Scan the records for "Puzzle" and copy each line that contains it.

··········

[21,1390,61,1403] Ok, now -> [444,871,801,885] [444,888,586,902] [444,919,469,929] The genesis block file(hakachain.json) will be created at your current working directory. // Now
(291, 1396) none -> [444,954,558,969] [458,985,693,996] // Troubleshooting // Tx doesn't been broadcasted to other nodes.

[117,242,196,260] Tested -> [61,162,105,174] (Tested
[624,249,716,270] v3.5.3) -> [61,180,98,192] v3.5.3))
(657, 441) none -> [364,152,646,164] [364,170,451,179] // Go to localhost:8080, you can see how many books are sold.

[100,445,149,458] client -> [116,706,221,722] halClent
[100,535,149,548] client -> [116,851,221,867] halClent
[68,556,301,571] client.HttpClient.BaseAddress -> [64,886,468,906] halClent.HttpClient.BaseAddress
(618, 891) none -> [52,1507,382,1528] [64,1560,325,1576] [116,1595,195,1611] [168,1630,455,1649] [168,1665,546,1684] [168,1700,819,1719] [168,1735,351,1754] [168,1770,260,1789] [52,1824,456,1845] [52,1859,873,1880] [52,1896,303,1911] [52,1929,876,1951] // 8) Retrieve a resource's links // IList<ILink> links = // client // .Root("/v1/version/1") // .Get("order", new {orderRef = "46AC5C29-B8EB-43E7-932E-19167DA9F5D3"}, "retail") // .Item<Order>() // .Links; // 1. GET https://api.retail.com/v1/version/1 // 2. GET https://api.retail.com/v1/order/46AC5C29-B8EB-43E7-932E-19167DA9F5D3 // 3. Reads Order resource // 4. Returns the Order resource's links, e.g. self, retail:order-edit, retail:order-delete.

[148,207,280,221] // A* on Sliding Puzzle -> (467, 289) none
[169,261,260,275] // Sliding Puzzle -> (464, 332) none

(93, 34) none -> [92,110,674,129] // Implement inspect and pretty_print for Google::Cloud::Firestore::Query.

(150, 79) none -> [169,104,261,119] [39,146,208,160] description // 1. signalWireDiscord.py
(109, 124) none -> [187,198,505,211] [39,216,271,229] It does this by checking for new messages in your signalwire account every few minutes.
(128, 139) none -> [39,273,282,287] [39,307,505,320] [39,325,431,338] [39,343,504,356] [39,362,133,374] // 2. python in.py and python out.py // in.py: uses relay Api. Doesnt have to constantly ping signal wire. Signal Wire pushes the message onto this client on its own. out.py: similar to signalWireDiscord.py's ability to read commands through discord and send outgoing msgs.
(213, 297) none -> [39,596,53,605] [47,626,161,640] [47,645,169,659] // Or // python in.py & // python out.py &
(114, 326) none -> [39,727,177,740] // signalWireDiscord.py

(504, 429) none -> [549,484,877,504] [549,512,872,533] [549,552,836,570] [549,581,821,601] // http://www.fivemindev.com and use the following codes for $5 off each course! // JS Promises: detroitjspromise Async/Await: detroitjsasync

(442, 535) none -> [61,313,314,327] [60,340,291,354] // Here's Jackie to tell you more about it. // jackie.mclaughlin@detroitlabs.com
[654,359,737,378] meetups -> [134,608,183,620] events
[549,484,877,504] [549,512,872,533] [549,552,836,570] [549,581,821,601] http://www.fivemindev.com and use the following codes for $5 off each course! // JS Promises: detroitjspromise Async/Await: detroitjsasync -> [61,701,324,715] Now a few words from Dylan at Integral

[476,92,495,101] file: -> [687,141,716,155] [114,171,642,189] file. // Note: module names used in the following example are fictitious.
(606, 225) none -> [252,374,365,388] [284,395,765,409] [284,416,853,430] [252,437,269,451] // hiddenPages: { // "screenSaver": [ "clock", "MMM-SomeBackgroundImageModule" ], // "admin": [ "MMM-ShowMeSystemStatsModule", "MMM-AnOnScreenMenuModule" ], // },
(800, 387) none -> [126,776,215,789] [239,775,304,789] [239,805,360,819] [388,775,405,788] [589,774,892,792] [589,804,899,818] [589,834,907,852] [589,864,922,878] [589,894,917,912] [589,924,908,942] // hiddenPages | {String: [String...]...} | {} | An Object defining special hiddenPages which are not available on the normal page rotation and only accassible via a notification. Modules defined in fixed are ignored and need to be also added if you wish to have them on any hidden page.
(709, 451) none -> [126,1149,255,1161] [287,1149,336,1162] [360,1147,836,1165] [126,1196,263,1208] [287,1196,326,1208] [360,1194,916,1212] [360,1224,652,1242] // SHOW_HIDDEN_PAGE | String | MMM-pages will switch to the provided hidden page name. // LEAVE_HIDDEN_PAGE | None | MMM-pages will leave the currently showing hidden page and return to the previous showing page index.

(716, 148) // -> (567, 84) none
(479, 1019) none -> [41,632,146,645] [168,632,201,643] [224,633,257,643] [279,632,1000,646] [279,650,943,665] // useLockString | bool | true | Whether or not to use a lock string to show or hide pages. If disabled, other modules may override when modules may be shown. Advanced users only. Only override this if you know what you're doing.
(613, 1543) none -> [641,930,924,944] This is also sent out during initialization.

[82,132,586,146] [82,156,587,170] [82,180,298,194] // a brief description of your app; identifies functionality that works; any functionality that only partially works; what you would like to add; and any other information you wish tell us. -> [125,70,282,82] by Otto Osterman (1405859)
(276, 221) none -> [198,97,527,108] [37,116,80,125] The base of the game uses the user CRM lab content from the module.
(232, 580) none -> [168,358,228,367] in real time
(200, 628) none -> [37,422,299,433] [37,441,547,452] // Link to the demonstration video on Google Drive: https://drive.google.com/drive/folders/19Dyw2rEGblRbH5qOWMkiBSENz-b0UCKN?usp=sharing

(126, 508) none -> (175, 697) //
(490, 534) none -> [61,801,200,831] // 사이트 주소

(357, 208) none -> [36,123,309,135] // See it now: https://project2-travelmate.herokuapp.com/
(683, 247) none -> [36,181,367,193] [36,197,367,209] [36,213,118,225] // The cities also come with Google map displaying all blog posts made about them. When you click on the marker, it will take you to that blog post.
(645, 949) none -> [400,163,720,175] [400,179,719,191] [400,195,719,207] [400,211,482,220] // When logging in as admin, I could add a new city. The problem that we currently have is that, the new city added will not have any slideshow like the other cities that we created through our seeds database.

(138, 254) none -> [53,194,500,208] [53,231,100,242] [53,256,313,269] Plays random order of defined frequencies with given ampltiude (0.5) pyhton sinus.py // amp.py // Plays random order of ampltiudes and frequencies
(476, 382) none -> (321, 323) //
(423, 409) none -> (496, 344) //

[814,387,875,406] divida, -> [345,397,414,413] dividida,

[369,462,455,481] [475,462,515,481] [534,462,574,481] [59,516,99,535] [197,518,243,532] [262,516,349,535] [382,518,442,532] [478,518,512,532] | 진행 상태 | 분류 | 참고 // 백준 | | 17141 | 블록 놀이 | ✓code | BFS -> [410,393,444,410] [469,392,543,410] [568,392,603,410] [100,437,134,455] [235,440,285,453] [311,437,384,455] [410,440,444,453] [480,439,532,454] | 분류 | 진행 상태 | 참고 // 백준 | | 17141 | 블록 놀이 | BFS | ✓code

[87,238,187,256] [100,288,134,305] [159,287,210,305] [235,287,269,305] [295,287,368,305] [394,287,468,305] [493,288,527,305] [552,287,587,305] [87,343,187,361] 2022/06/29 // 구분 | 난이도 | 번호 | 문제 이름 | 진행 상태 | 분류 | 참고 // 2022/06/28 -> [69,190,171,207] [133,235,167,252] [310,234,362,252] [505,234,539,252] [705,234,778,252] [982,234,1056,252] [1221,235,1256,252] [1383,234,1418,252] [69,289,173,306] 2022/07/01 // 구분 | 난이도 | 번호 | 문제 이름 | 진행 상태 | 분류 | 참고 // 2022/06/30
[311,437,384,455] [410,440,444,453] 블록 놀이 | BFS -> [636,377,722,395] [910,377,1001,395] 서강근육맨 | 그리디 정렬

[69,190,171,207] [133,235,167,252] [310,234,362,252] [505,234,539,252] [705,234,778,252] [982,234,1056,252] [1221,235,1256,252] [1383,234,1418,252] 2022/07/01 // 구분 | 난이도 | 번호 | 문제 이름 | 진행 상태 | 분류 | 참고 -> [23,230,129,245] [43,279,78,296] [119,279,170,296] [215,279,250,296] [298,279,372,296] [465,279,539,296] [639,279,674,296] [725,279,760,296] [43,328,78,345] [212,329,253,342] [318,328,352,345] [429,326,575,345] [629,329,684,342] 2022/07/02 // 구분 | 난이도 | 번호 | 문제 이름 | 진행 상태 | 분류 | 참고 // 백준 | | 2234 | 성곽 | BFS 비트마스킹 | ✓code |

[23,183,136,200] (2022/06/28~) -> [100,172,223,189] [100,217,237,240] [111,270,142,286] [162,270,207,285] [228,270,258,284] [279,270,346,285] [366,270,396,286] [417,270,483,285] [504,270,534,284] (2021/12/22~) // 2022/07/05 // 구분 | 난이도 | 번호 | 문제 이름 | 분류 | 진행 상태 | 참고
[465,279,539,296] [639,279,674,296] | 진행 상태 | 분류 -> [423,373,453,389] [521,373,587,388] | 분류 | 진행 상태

··········

Reply to the task:
[148,207,280,221] // A* on Sliding Puzzle -> (467, 289) none
[169,261,260,275] // Sliding Puzzle -> (464, 332) none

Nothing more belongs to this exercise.